▶ [Source data]:
-- Opening Marker --

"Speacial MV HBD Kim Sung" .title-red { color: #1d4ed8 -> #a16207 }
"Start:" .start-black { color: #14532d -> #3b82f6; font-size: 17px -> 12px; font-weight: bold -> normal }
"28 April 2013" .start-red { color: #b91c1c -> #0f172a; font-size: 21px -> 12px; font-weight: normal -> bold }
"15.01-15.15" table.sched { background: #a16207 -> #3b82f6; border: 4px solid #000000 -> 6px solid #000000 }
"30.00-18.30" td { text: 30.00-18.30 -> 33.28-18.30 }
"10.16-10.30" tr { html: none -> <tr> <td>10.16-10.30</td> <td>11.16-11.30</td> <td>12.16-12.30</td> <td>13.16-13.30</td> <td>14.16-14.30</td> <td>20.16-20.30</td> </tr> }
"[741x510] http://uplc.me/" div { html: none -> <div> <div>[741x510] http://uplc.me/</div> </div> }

-- Closing Marker --

▶ [Your instructions]:
Every entry should be duplicated exactly as written.

▶ [Written answer]:
"Speacial MV HBD Kim Sung" .title-red { color: #1d4ed8 -> #a16207 }
"Start:" .start-black { color: #14532d -> #3b82f6; font-size: 17px -> 12px; font-weight: bold -> normal }
"28 April 2013" .start-red { color: #b91c1c -> #0f172a; font-size: 21px -> 12px; font-weight: normal -> bold }
"15.01-15.15" table.sched { background: #a16207 -> #3b82f6; border: 4px solid #000000 -> 6px solid #000000 }
"30.00-18.30" td { text: 30.00-18.30 -> 33.28-18.30 }
"10.16-10.30" tr { html: none -> <tr> <td>10.16-10.30</td> <td>11.16-11.30</td> <td>12.16-12.30</td> <td>13.16-13.30</td> <td>14.16-14.30</td> <td>20.16-20.30</td> </tr> }
"[741x510] http://uplc.me/" div { html: none -> <div> <div>[741x510] http://uplc.me/</div> </div> }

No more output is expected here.